═══ Data for this exercise ═══

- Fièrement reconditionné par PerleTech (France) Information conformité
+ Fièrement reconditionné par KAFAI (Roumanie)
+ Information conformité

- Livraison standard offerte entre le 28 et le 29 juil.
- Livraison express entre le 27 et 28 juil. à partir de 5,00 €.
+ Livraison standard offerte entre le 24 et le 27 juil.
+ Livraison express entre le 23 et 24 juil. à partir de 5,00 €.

═══
═══ Data for this exercise ═══

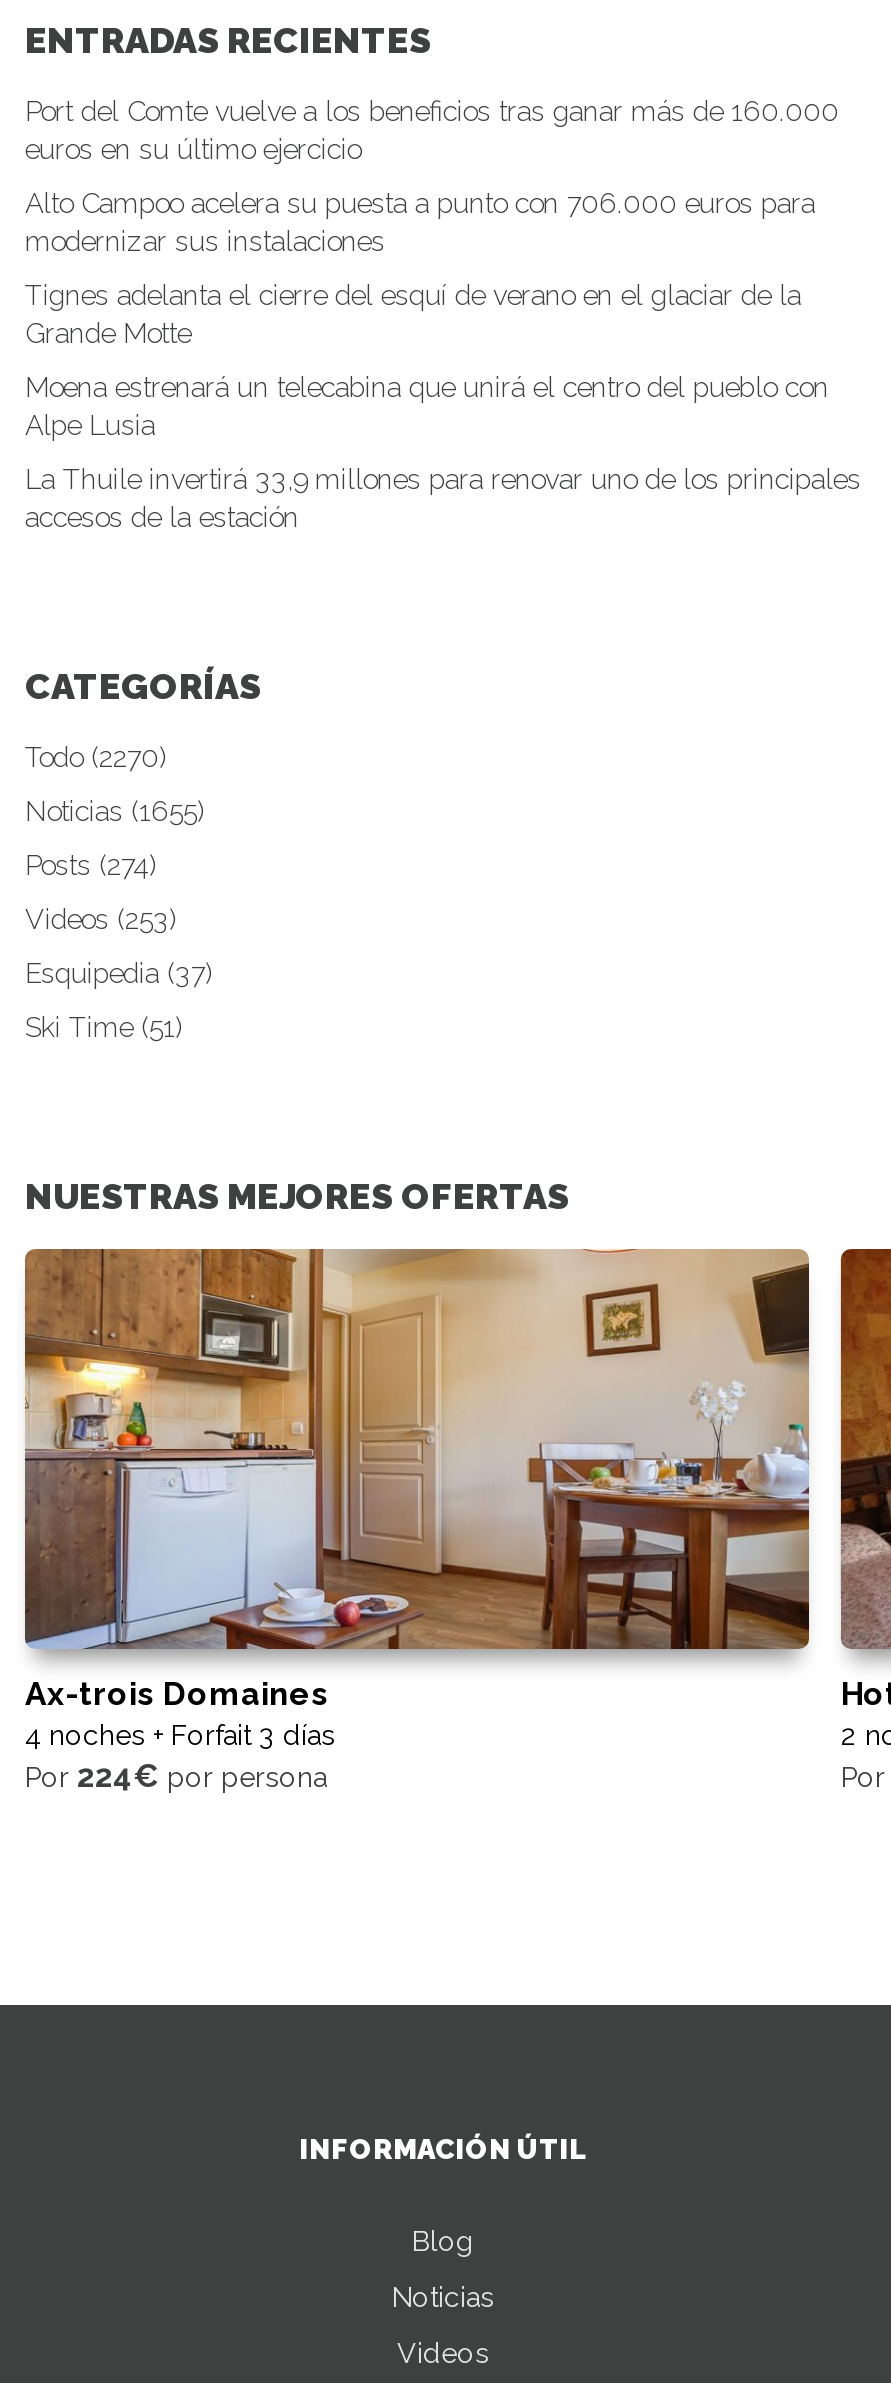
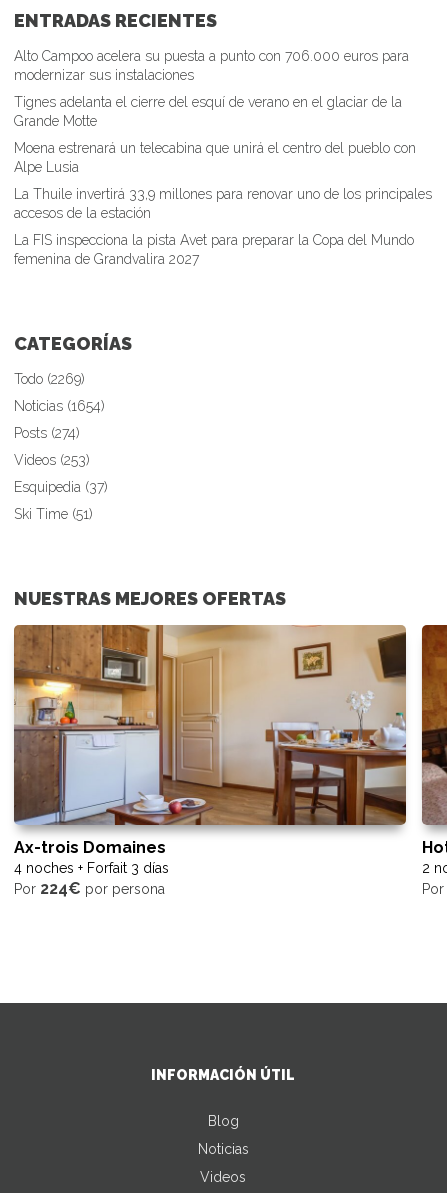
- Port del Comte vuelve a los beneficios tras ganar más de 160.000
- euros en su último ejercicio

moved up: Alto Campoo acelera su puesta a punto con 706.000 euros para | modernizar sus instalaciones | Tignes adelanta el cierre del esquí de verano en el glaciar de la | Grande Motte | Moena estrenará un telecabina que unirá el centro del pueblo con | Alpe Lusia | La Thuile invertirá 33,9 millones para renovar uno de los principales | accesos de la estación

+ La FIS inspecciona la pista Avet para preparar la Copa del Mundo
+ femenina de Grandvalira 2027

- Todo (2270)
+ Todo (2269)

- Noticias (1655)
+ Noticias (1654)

═══

== Work order ==
In the listing above, find each line with "Fièrement" and copy it.

== Result of the exercise ==
- Fièrement reconditionné par PerleTech (France) Information conformité
+ Fièrement reconditionné par KAFAI (Roumanie)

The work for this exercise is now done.